A Useful Gallbladder May Get Stoned

Ian Maclean Smith, M.D.
Emeritus Professor
Department of Internal Medicine
University of Iowa Hospitals and Clinics

Creation Date: 1994
Last Revision Date: 1994
Peer Review Status: Internally Peer Reviewed

People with gallbladder disease complain of steady pain in the mid or upper right abdomen, often acute and sporadic, lasting 1 to 3 hours or more, especially after a heavy meal. The pain often moves to the right shoulder or shoulder blade because of shared nerve supply. There will also be lack of appetite, bloating, nausea and vomiting, or diarrhea. Sometimes there is yellow skin and eyes (jaundice), fever, and shaking chills called rigors if the common bile duct is blocked. In rare cases, the stone can, by moving, cause intestinal obstruction. In the elderly, there may only be a loss of physical and mental well-being. The clue to the diagnosis is an increase in a blood chemical, alkaline phosphatase, normally excreted in the bile.

Gall bladder disease means there is an infection. People with gall bladder disease generally have gall stones, but it's possible to have gall stones without having gall bladder disease. Diagnosis is by a plain abdominal x-ray or more often by sound wave mapping of the gallbladder called ultrasonography. In special circumstances, the older method of oral cholecystography is used where one swallows 6 tablets of x-ray contrast material the night before an upper abdominal x-ray. Sometimes a nuclear DIDA (di-imino di acetic acid) scinti-scan is used for additional diagnosis.

The gallbladder is a small pear shaped storage sac tucked up under the lower right ribs, about 2 inches above your belt line. Its function is to give squirts of bile when we eat by a chemical signal cholecystokinin (Greek for gallbladder mover). We can live without our gallbladder because without it bile still does pass by the bile ducts into the duodenum. The gallbladder is filled with 50 ml of bitter tasting golden brown to greenish yellow viscous fluid. Bile is made of steroidal bile acids, cholesterol, bilirubin and bicarbonate.

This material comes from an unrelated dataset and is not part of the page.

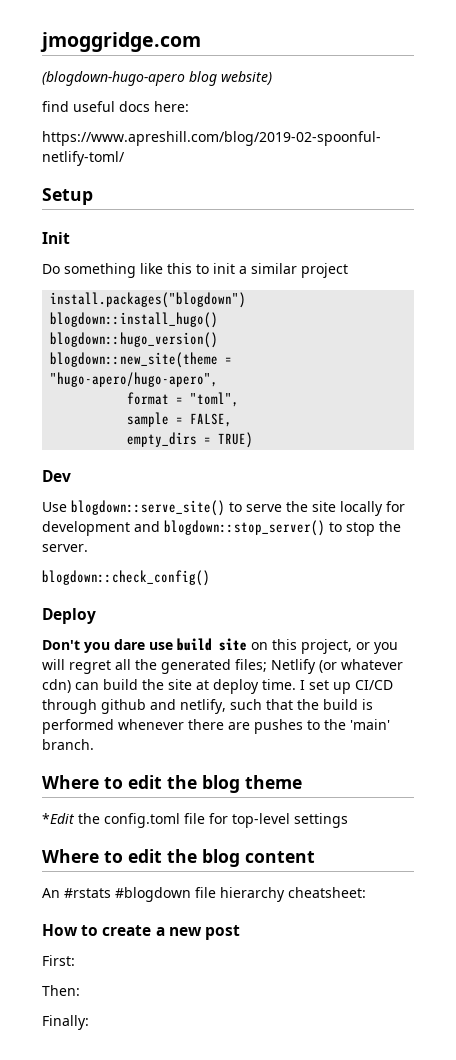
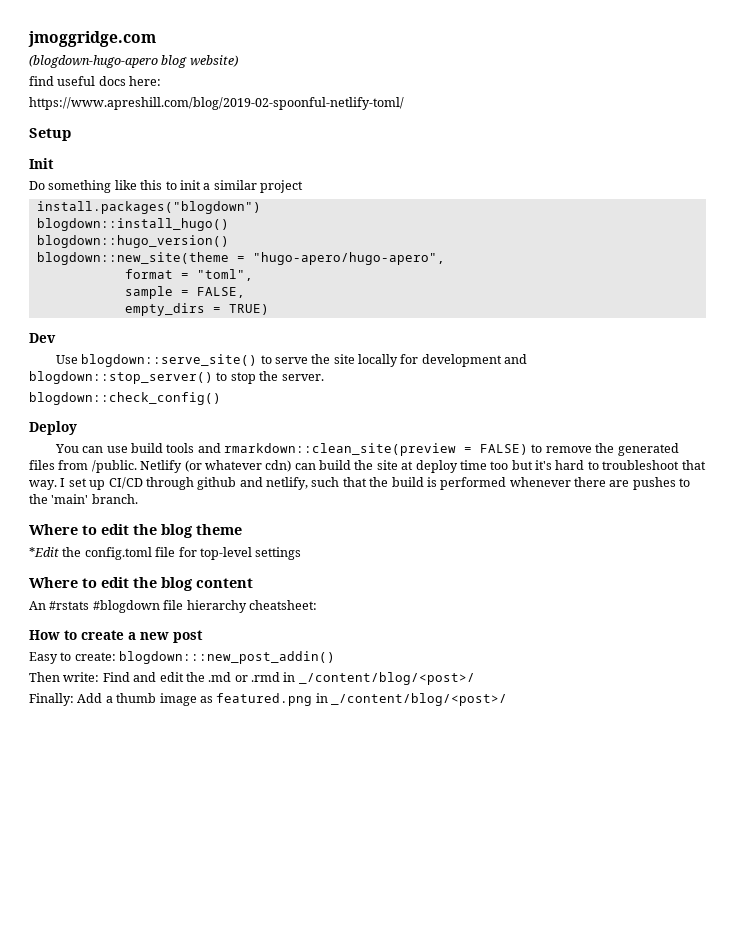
[42,638,398,654] [42,659,267,674] Don't you dare use build site on this project, or you will regret all the generated files; -> [54,443,679,456] [29,460,137,473] You can use build tools and rmarkdown::clean_site(preview = FALSE) to remove the generated files from /public.
[262,679,296,690] time. -> [459,460,706,470] [29,480,57,490] time too but it's hard to troubleshoot that way.
[42,955,75,966] [42,985,80,996] [42,1015,89,1030] First: // Then: // Finally: -> [29,651,336,664] [29,672,475,685] [29,693,507,706] Easy to create: blogdown:::new_post_addin() // Then write: Find and edit the .md or .rmd in _/content/blog/<post>/ // Finally: Add a thumb image as featured.png in _/content/blog/<post>/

Bile excretes cholesterol, helps neutralize stomach acid and aids in the digestion and absorption of fats. The bile duct joins with the liver duct to form the common bile duct which enters the bowel just beyond the stomach. Cholecyst is Greek for gallbladder, thus cholecystitis when it is inflamed.

Almost 20 million Americans have gall stones. About 1 million new cases are diagnosed and half are operated on each year. By the time we reach 80, 33% of white women and 20% of white men have gallstones. Gallbladder problems are especially seen in women aged 20-60. Gallstones are uncommon in slim, moderate drinkers and in vegetarians. A tenth of those with gallbladder stones will also have them in the common bile duct which complicates gallbladder surgery.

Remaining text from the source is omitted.